Task objective - Without including any pictures, copy each entry below exactly.

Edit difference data

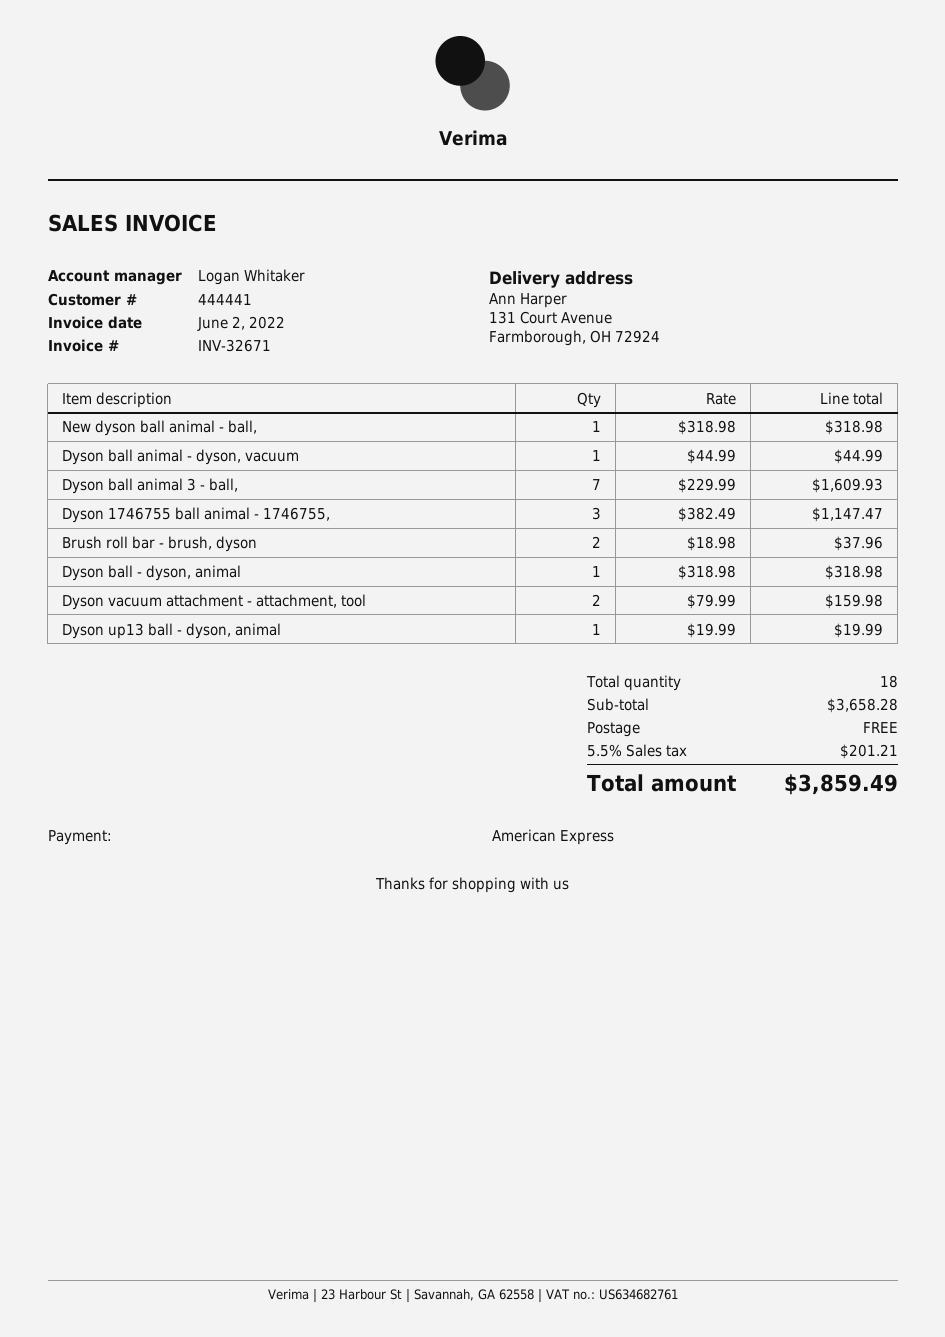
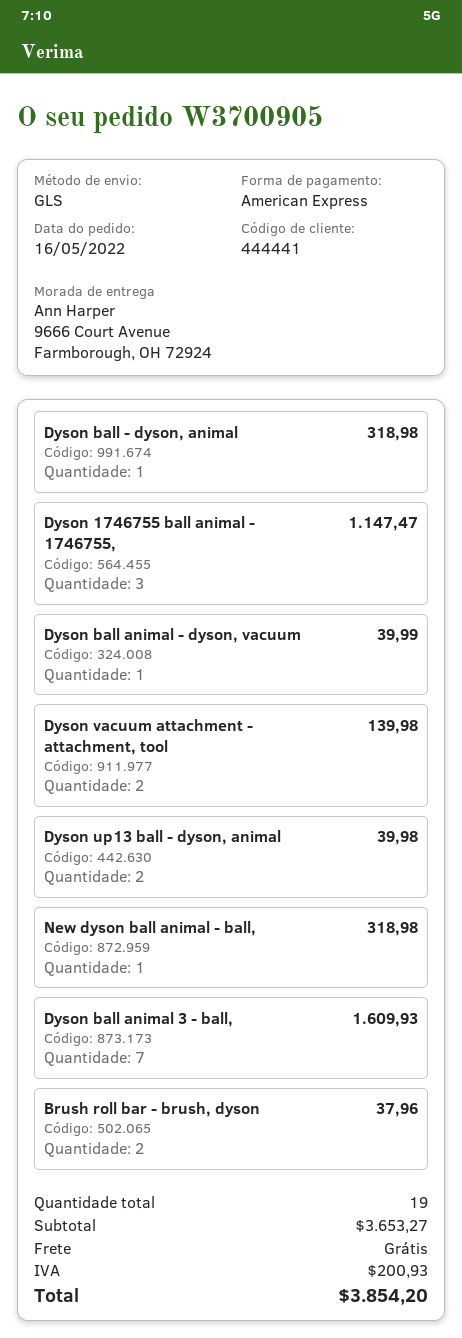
ship to: 131 Court Avenue, Farmborough, OH 72924 -> 9666 Court Avenue, Farmborough, OH 72924
Dyson ball animal - dyson, vacuum: 1 for 44.99 -> 1 for 39.99
Dyson vacuum attachment - attachment, tool: 2 for 159.98 -> 2 for 139.98
Dyson up13 ball - dyson, animal: 1 for 19.99 -> 2 for 39.98
total quantity: 18 -> 19
subtotal: 3658.28 -> 3653.27
tax: 201.21 -> 200.93
total: 3859.49 -> 3854.20

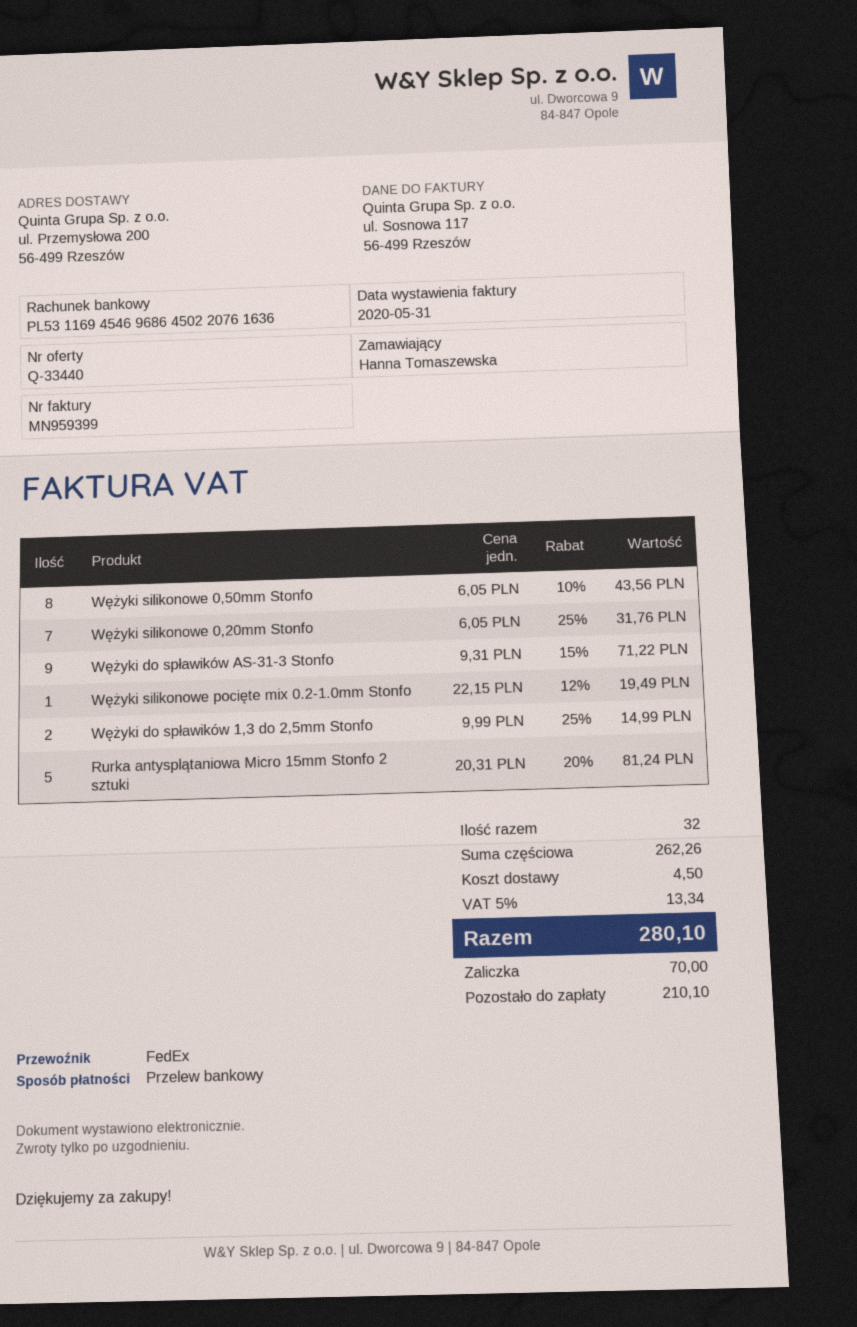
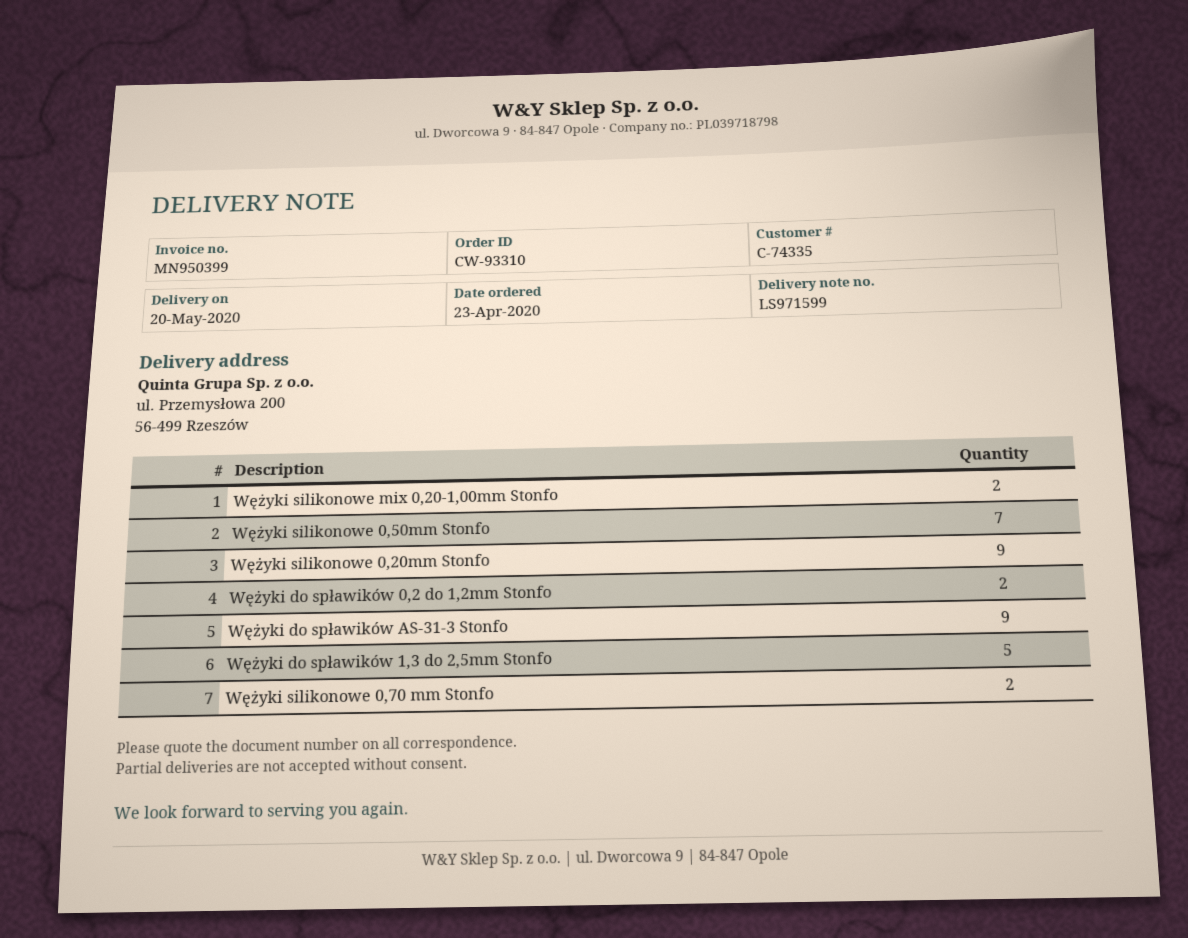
invoice number: MN959399 -> MN950399
Wężyki silikonowe 0,50mm Stonfo: 8 -> 7
Wężyki silikonowe 0,20mm Stonfo: 7 -> 9
Wężyki silikonowe pocięte mix 0.2-1.0mm Stonfo: 1 -> none
Wężyki do spławików 1,3 do 2,5mm Stonfo: 2 -> 5
Rurka antysplątaniowa Micro 15mm Stonfo 2 sztuki: 5 -> none
Wężyki silikonowe mix 0,20-1,00mm Stonfo: none -> 2
Wężyki do spławików 0,2 do 1,2mm Stonfo: none -> 2
Wężyki silikonowe 0,70 mm Stonfo: none -> 2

Result -
ship to: 131 Court Avenue, Farmborough, OH 72924 -> 9666 Court Avenue, Farmborough, OH 72924
Dyson ball animal - dyson, vacuum: 1 for 44.99 -> 1 for 39.99
Dyson vacuum attachment - attachment, tool: 2 for 159.98 -> 2 for 139.98
Dyson up13 ball - dyson, animal: 1 for 19.99 -> 2 for 39.98
total quantity: 18 -> 19
subtotal: 3658.28 -> 3653.27
tax: 201.21 -> 200.93
total: 3859.49 -> 3854.20

invoice number: MN959399 -> MN950399
Wężyki silikonowe 0,50mm Stonfo: 8 -> 7
Wężyki silikonowe 0,20mm Stonfo: 7 -> 9
Wężyki silikonowe pocięte mix 0.2-1.0mm Stonfo: 1 -> none
Wężyki do spławików 1,3 do 2,5mm Stonfo: 2 -> 5
Rurka antysplątaniowa Micro 15mm Stonfo 2 sztuki: 5 -> none
Wężyki silikonowe mix 0,20-1,00mm Stonfo: none -> 2
Wężyki do spławików 0,2 do 1,2mm Stonfo: none -> 2
Wężyki silikonowe 0,70 mm Stonfo: none -> 2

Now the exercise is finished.